REQUIREMENT: Would you output all the lines below precisely as they stand, leaving each picture out?

INFORMATION GIVEN:

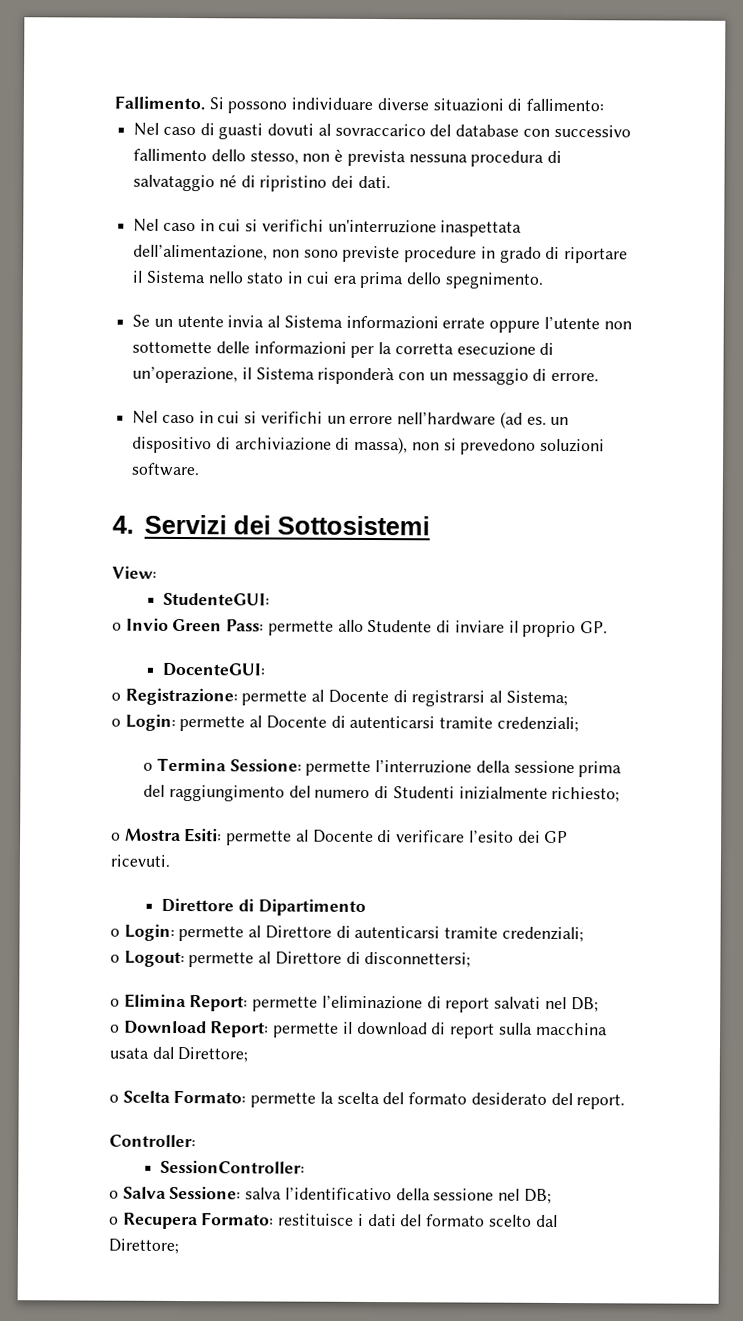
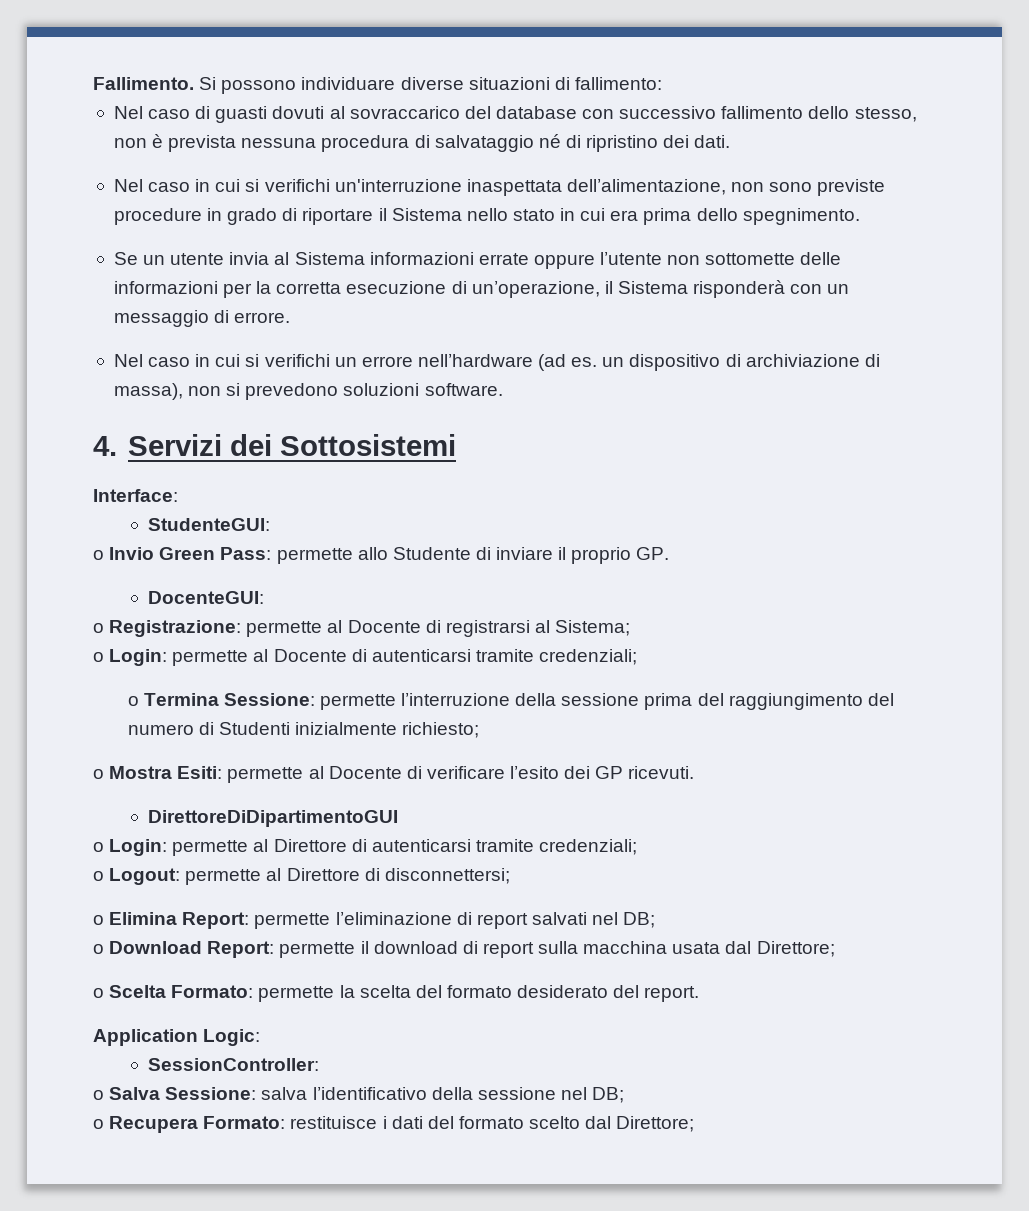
- View:
+ Interface:
- Direttore di Dipartimento
+ DirettoreDiDipartimentoGUI
- Controller:
+ Application Logic:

SOLUTION TO THIS TASK:
- View:
+ Interface:
- Direttore di Dipartimento
+ DirettoreDiDipartimentoGUI
- Controller:
+ Application Logic:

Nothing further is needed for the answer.